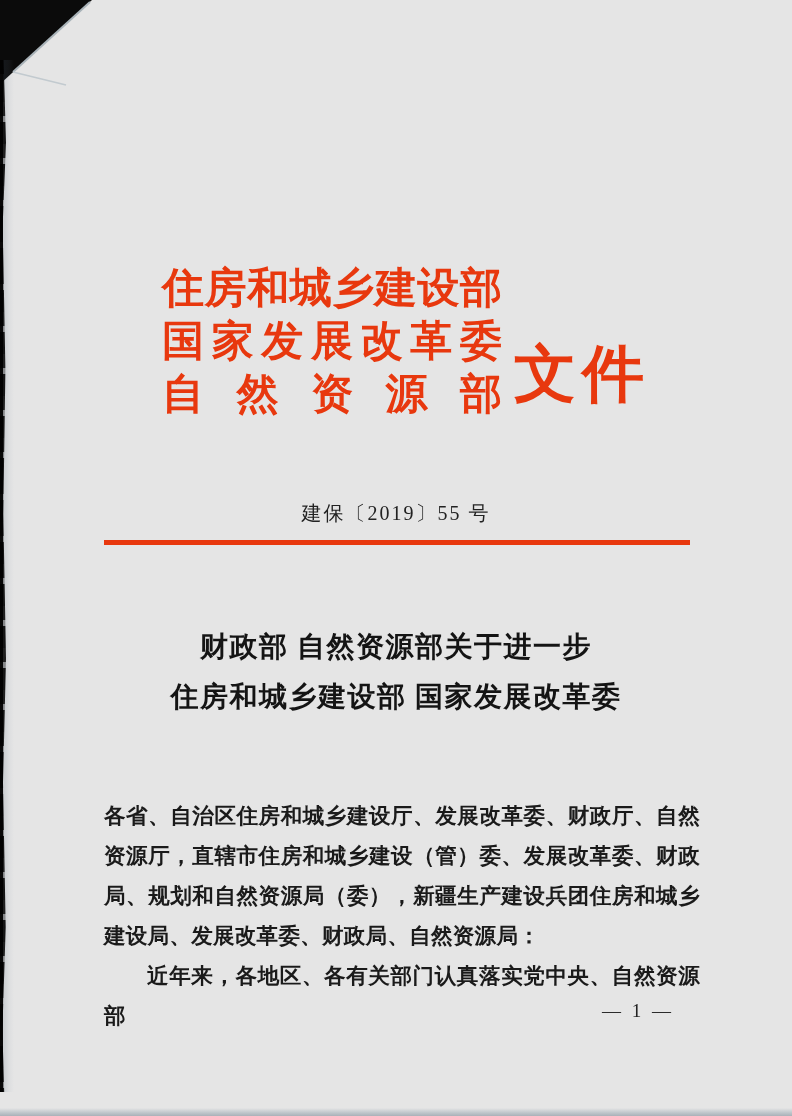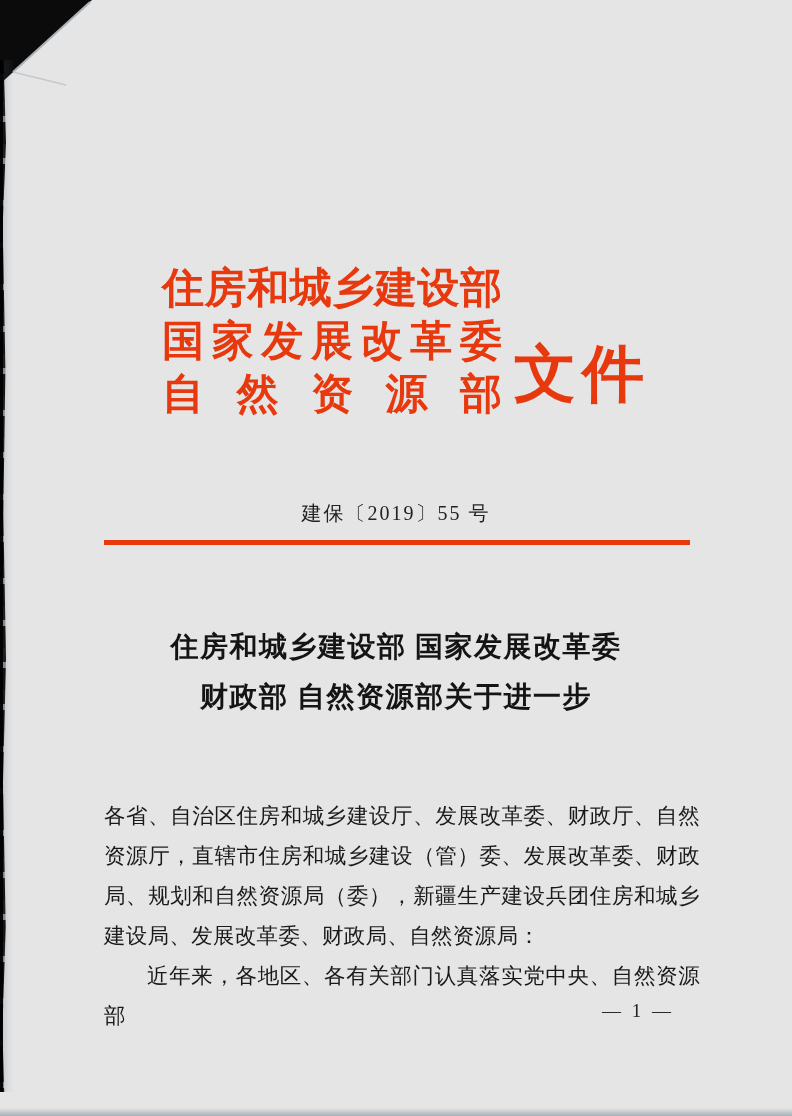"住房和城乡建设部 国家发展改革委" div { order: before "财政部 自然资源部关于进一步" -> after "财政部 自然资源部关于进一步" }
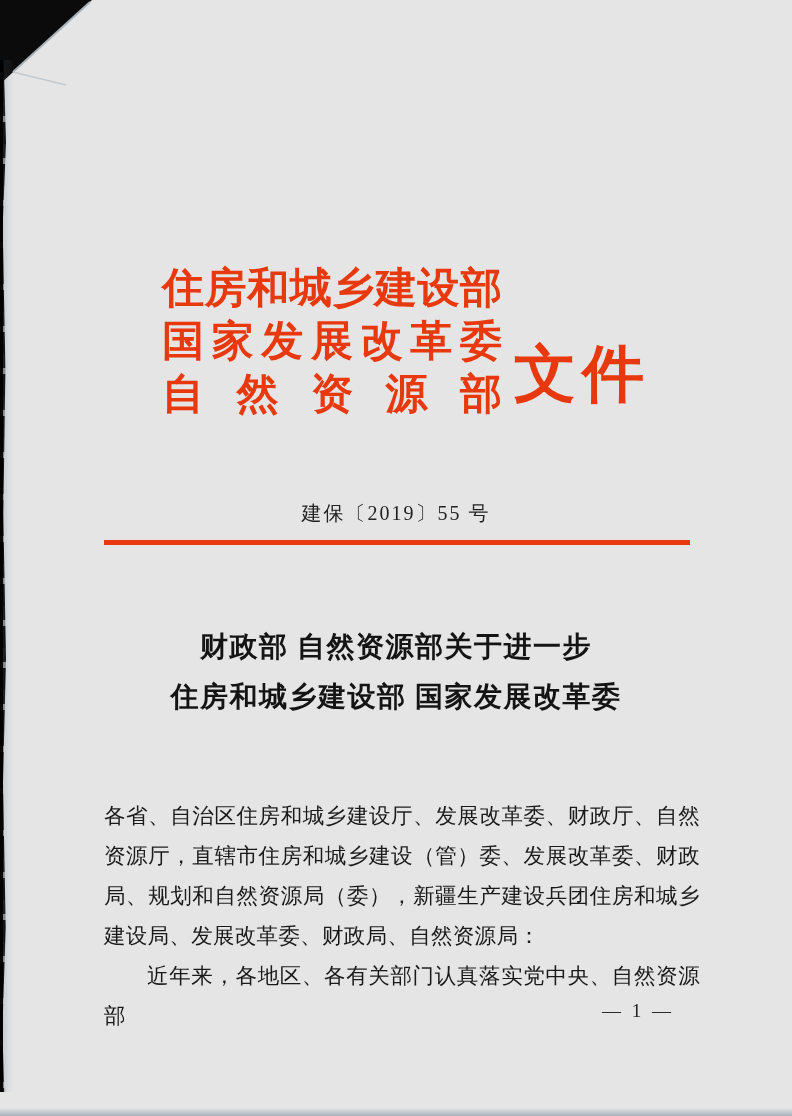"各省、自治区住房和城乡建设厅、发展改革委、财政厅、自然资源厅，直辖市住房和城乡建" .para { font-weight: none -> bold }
---
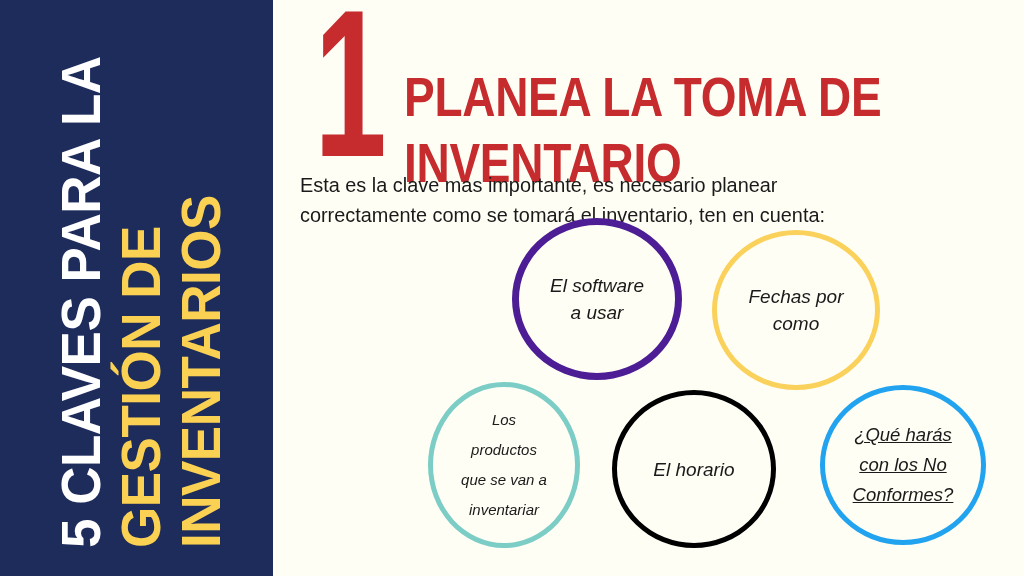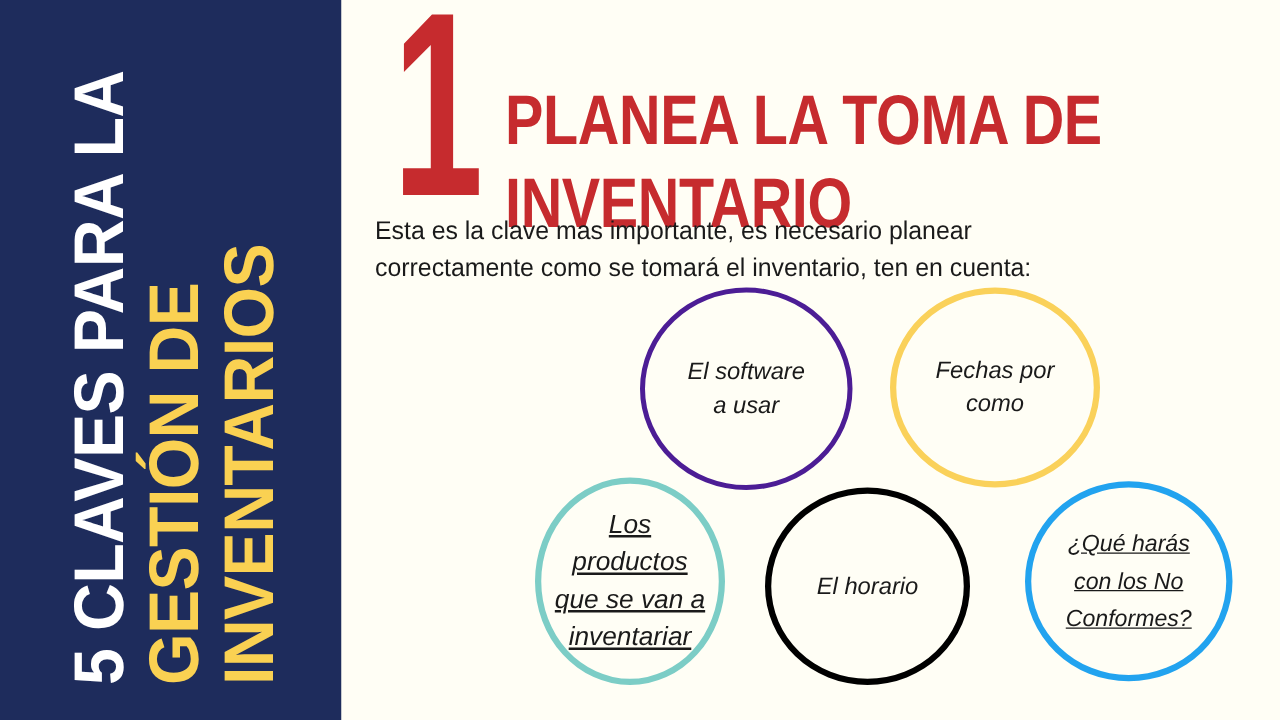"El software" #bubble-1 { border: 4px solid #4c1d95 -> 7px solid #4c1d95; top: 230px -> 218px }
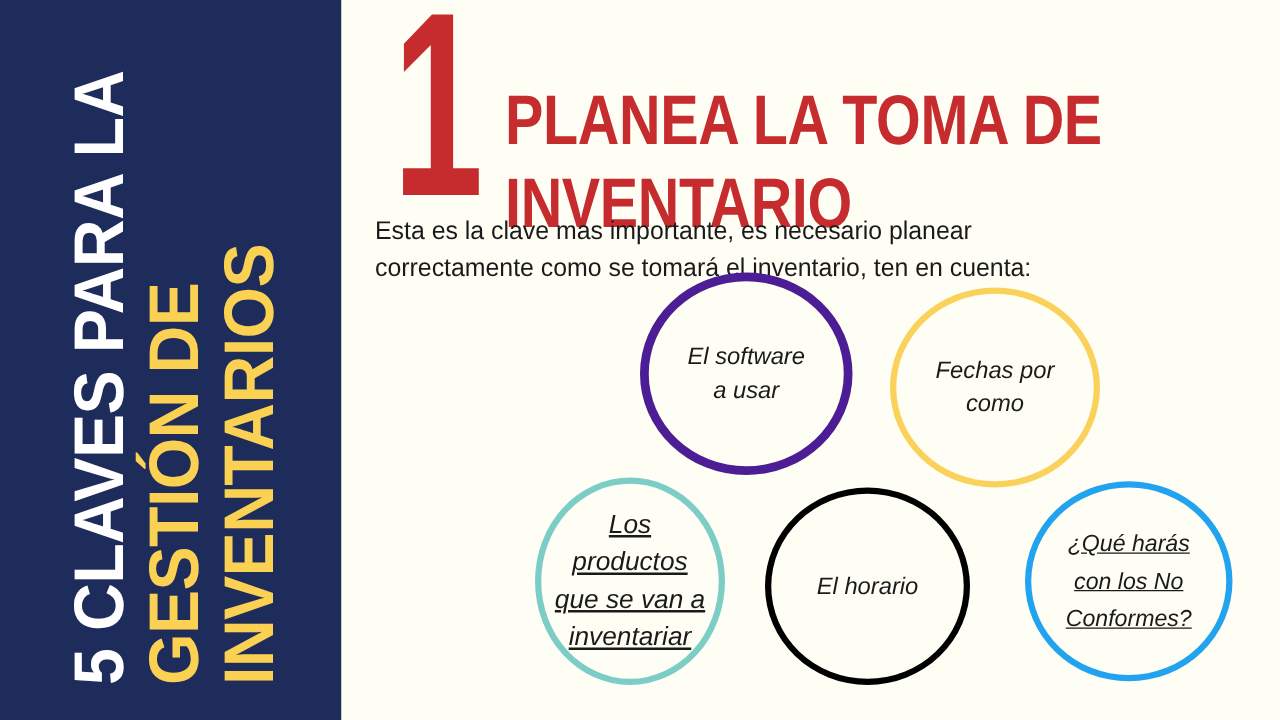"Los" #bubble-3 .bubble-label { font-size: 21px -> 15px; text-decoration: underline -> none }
* * *
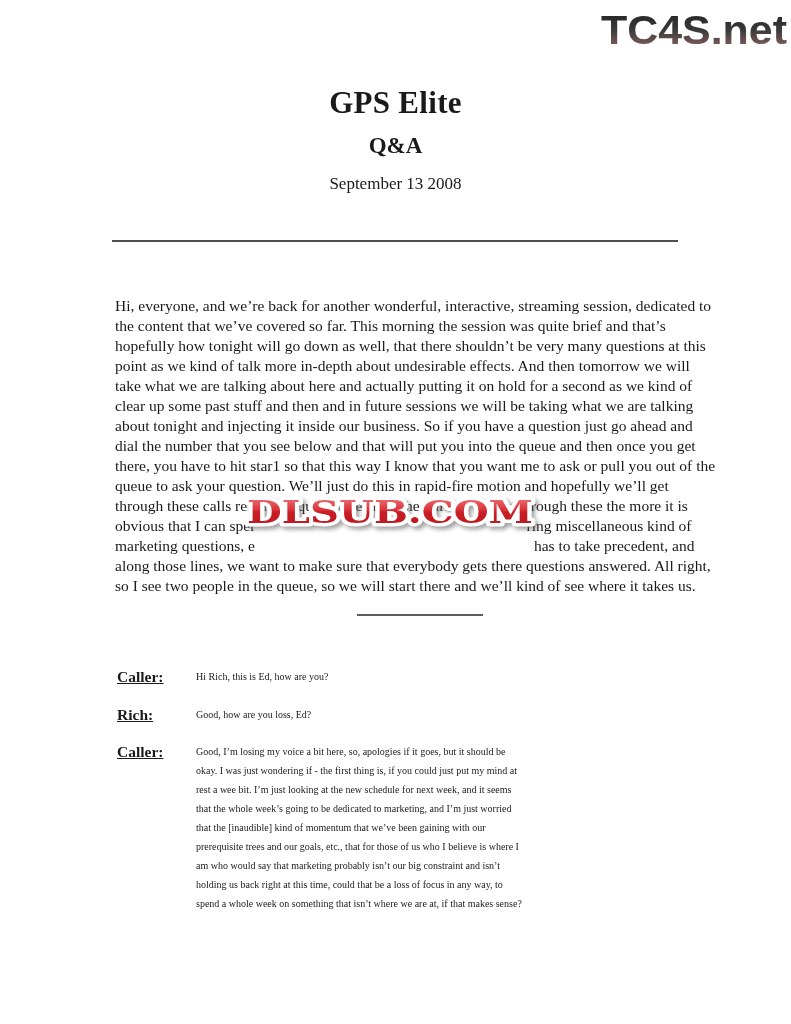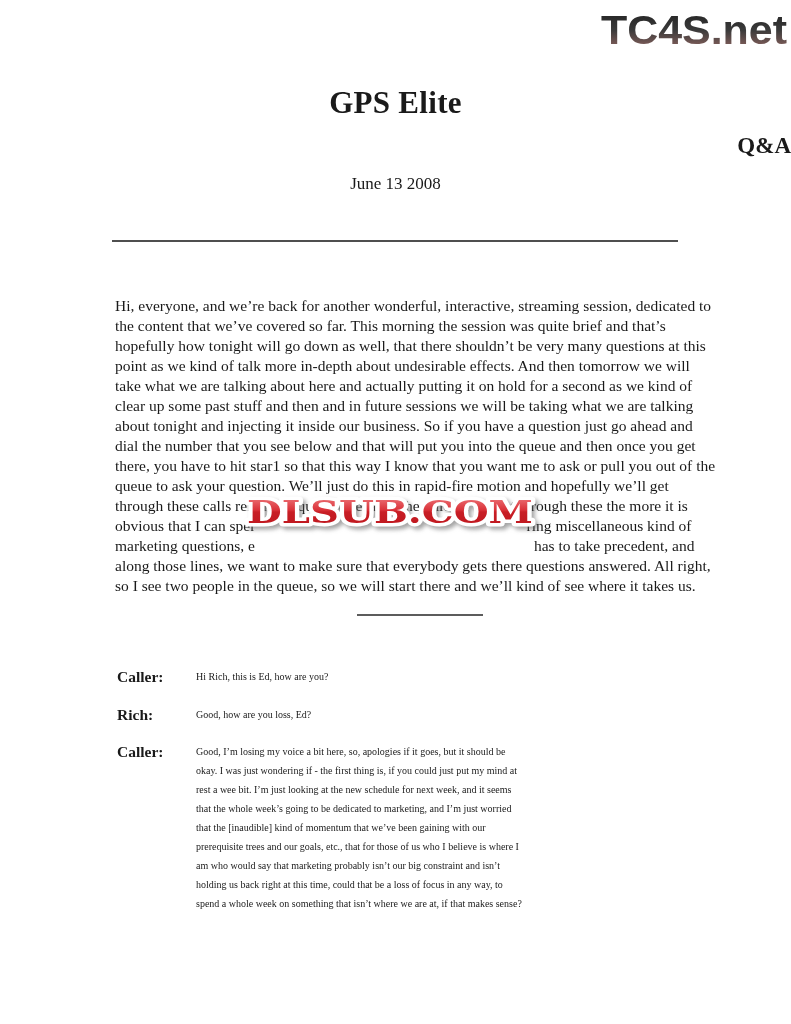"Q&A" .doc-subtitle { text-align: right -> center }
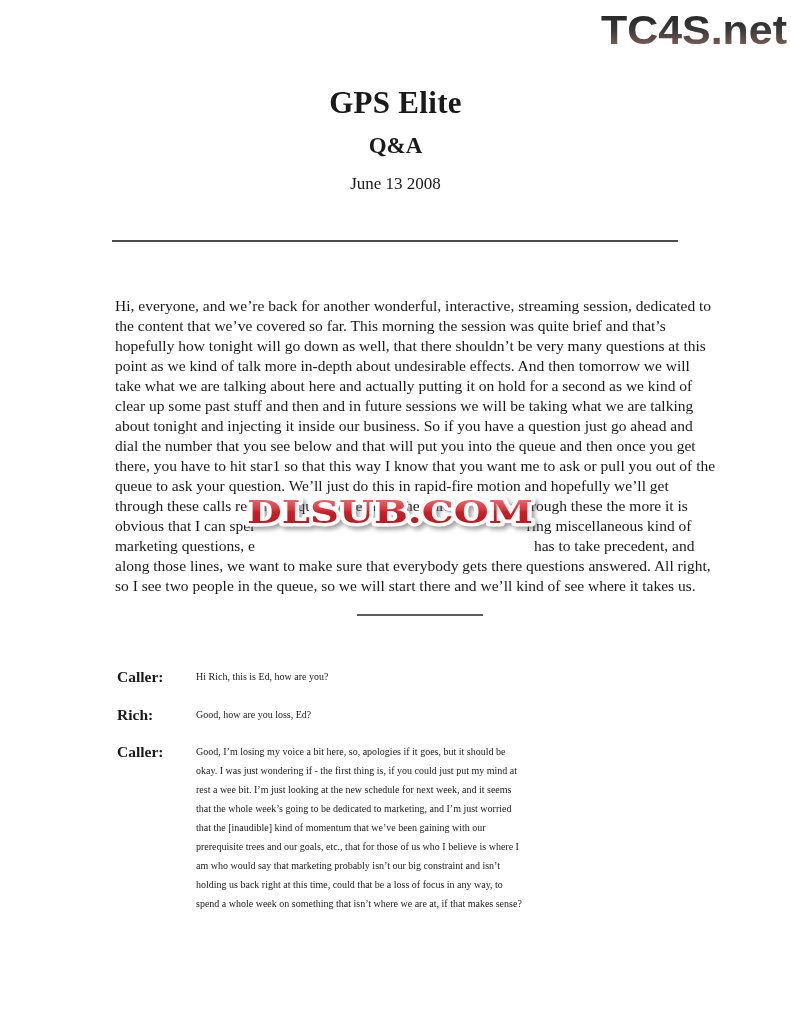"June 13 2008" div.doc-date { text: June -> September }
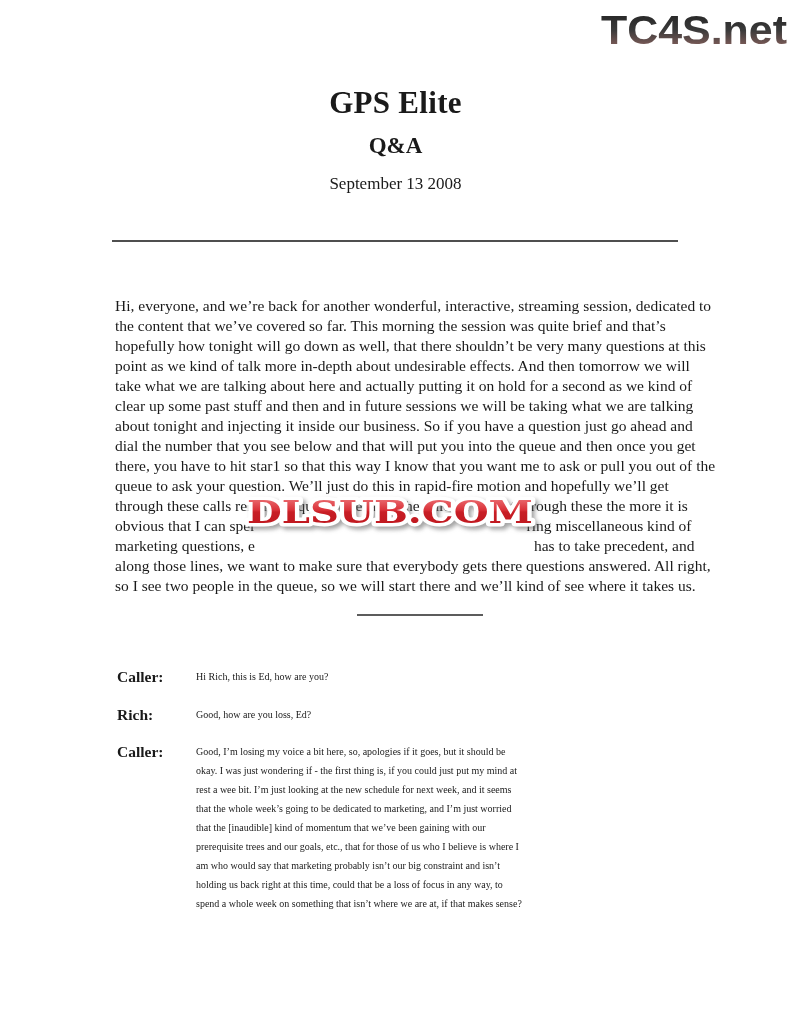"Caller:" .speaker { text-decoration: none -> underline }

- THE TASK
Starting at the line above that has "text: June ->" and ending at the line that has "text-decoration: none ->", copy each line exactly, leaving the pictures out and adding nothing.

- RESPONSE AREA
"June 13 2008" div.doc-date { text: June -> September }
"Caller:" .speaker { text-decoration: none -> underline }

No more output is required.